_Exercise goal_:
With pictures left out, extract every line between the start of the records below and the line holding "-186,6 +186,11 @@", inclusive.

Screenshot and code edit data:
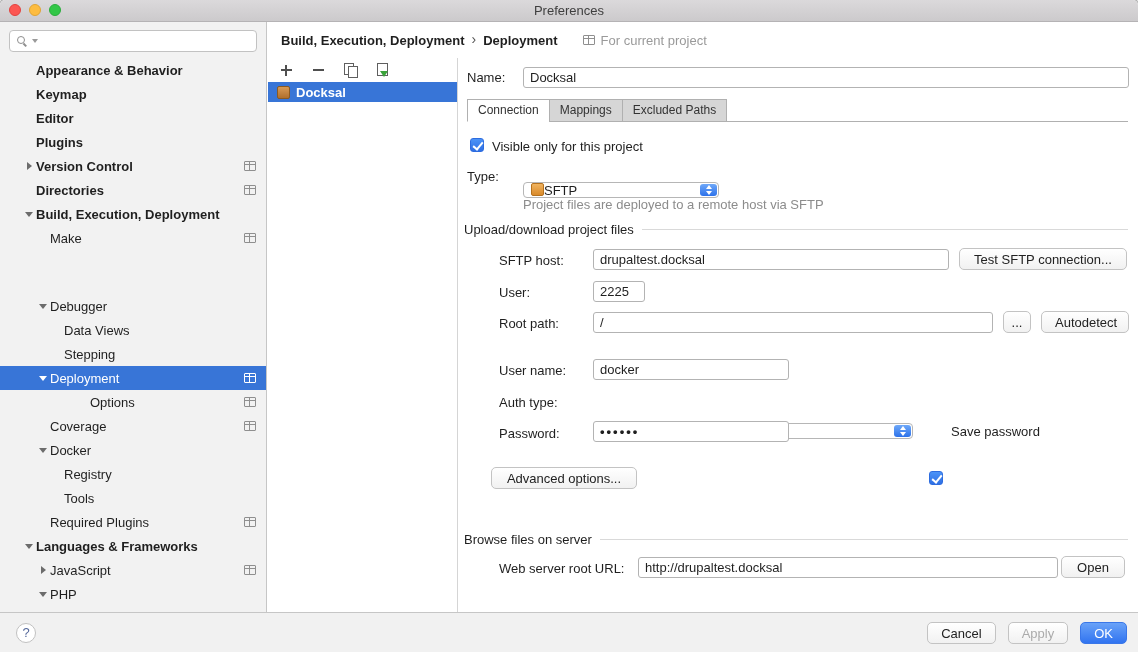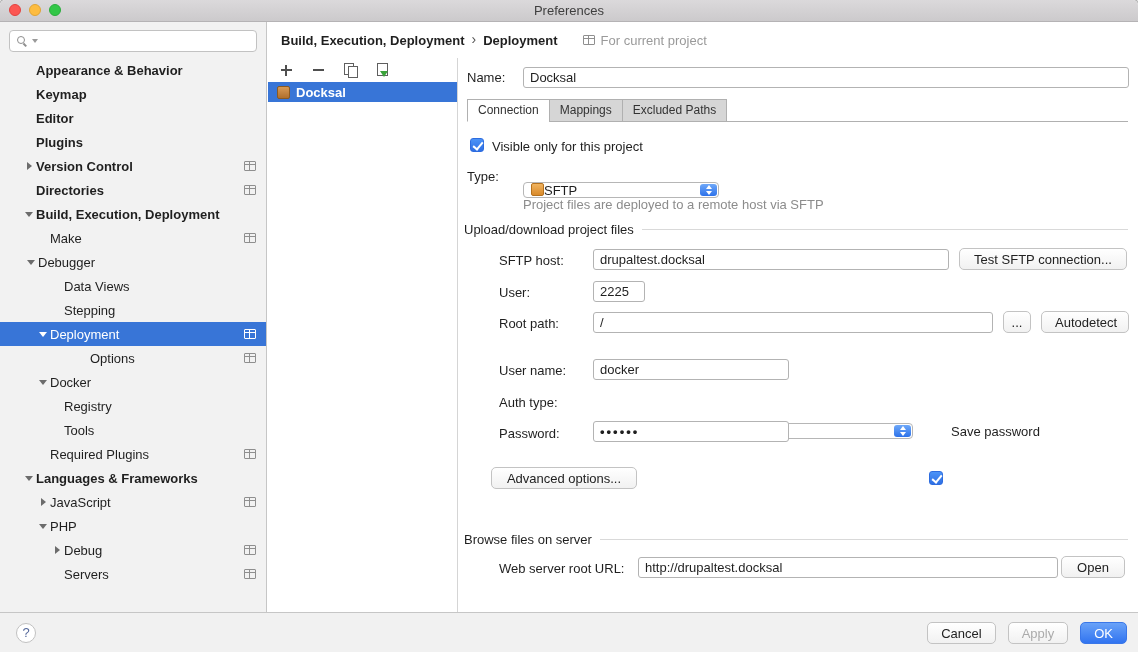--- a/index.html
+++ b/index.html
@@ -163,7 +163,7 @@
           <span class="lbl">Make</span>
           <span class="badge-icon"></span>
         </div>
-        <div class="tree-row" style="padding-left: 24px;">
+        <div class="tree-row" style="padding-left: 36px; margin-top: 44px;">
           <span class="arrow down"></span>
           <span class="lbl">Debugger</span>
         </div>

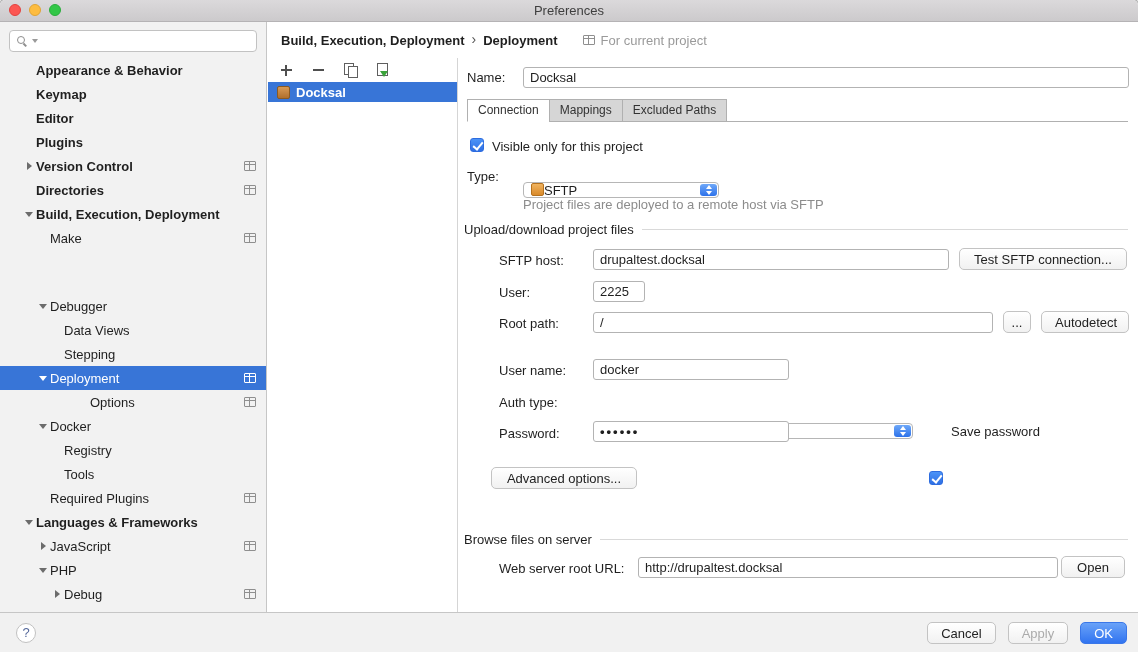--- a/index.html
+++ b/index.html
@@ -186,6 +186,11 @@
           <span class="badge-icon"></span>
         </div>
         <div class="tree-row" style="padding-left: 36px;">
+          <span class="arrow"></span>
+          <span class="lbl">Coverage</span>
+          <span class="badge-icon"></span>
+        </div>
+        <div class="tree-row" style="padding-left: 36px;">
           <span class="arrow down"></span>
           <span class="lbl">Docker</span>
         </div>

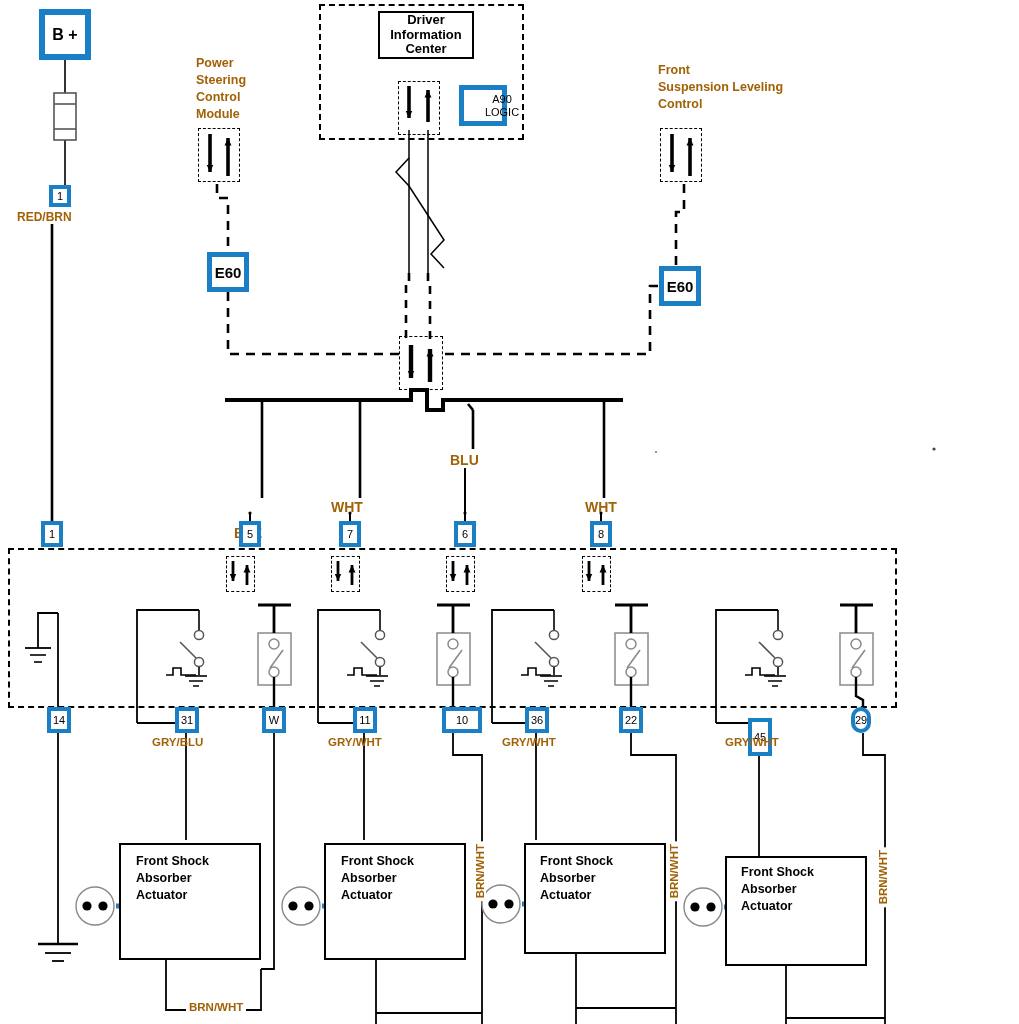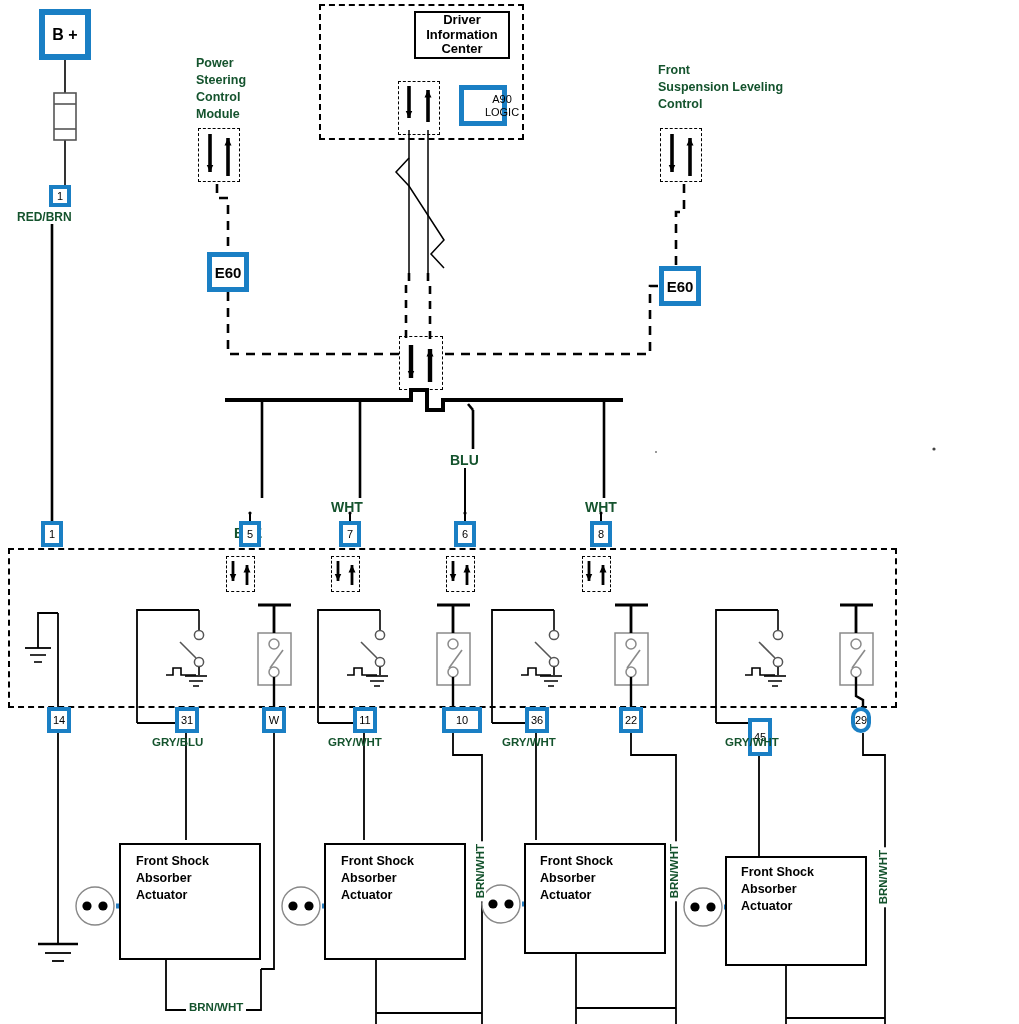--- a/index.html
+++ b/index.html
@@ -353,7 +353,7 @@
 
   <div class="bluebox bbox-e60" style="left:207px;top:252px;width:42px;height:40px;">E60</div>
 
-  <div class="dicbox" style="left:378px;top:11px;width:96px;height:48px;margin-left:36px;">
+  <div class="dicbox" style="left:378px;top:11px;width:96px;height:48px;">
     <div>
       <div>Driver</div>
       <div>Information</div>

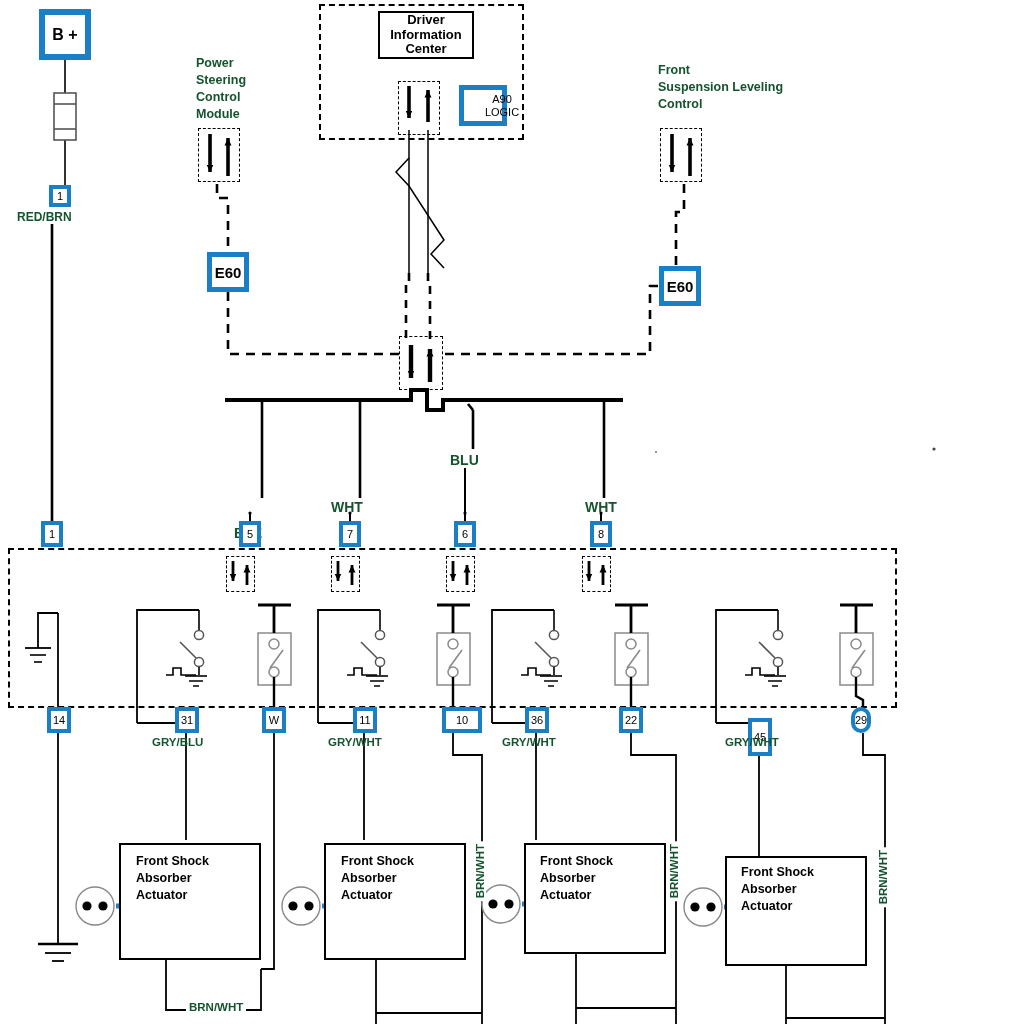--- a/index.html
+++ b/index.html
@@ -7,7 +7,7 @@
   body{font-family:"Liberation Sans", sans-serif;}
   #diagram{position:relative;width:1019px;height:1024px;background:#fff;overflow:hidden;}
   svg.layer{position:absolute;left:0;top:0;width:1019px;height:1024px;}
-  .lbl{position:absolute;font-family:"Liberation Sans",sans-serif;color:#14532d;}
+  .lbl{position:absolute;font-family:"Liberation Sans",sans-serif;color:#a16207;}
   .lbl-bold{font-weight:bold;}
   
   .bluebox{position:absolute;box-sizing:border-box;background:#ffffff;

_Answer area_:
--- a/index.html
+++ b/index.html
@@ -163,7 +163,7 @@
           <span class="lbl">Make</span>
           <span class="badge-icon"></span>
         </div>
-        <div class="tree-row" style="padding-left: 24px;">
+        <div class="tree-row" style="padding-left: 36px; margin-top: 44px;">
           <span class="arrow down"></span>
           <span class="lbl">Debugger</span>
         </div>

--- a/index.html
+++ b/index.html
@@ -186,6 +186,11 @@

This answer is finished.